Thanks for the comment. The mentioned error occurs when the USB accelerator is connected to your Raspberry Pi when the code is executed. If it was connected then there is a loose contact just like in my case while working with pi5. You can change the port/ make sure you have firm USB contact.
Thank you, the problem has been solved❤
nice video~
Hello Koby. Many thanks for this tutorial. I was earlier using RPI4 (32 bit legacy os) along with google coral accelerator and using edge tpu i was able to recognize object with my pi camera. I think it was using SSD model.
I want to extend by using YOLO model and referring to this project. I am having a short query that this model work on edge tpu correct since we are using coral accelerator
Hi Aman, Can you please share any link where Rpi4 (bookworm) + Coral+ Pi camera is used for detection using any YOLO model?
Hello Koby. Can you help me pls? I want to run an object detection model on my raspberry pi 4 with a Coral USB accelerator and a model 3 wide camera. But I am having big problems with FPS currently only 3-4fps. Can you recommend me the best approach? I need to detect objects at a long distance but I have only class 1. I have been using mobilenet ssd fpn lite 320 and 640. I need to have minimum 25fps to close my project. I would appreciate any help. Thank you.
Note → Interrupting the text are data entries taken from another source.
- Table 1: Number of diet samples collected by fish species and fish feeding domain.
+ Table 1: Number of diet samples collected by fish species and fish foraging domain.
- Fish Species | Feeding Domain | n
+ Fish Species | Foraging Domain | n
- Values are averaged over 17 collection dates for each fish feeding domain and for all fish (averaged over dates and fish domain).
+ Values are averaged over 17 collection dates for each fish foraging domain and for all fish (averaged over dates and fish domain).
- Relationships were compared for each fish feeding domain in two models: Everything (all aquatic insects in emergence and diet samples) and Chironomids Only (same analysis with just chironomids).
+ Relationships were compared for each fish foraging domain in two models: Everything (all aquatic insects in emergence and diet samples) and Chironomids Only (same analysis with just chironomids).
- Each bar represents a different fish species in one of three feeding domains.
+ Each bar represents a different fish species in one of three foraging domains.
Same with steam deck 6fps 9 classes I had to resize to 240x240 2 classes now I get 22fps. I need 45fps min
Great video. Thanks!
switched to a usb camera, but still struggling with getting it to run the model with a video feed. Is there an example code somewhere that does this using this model? No matter what I try I still get the "ValueError: Failed to load delegate from libedgetpu.so.1" error.
ok so the cord that comes with the coral USB is crap. Replaced it and the TPU is actually recognized. ...facepalm...BUT I'm still struggling to find the right code to detect properly.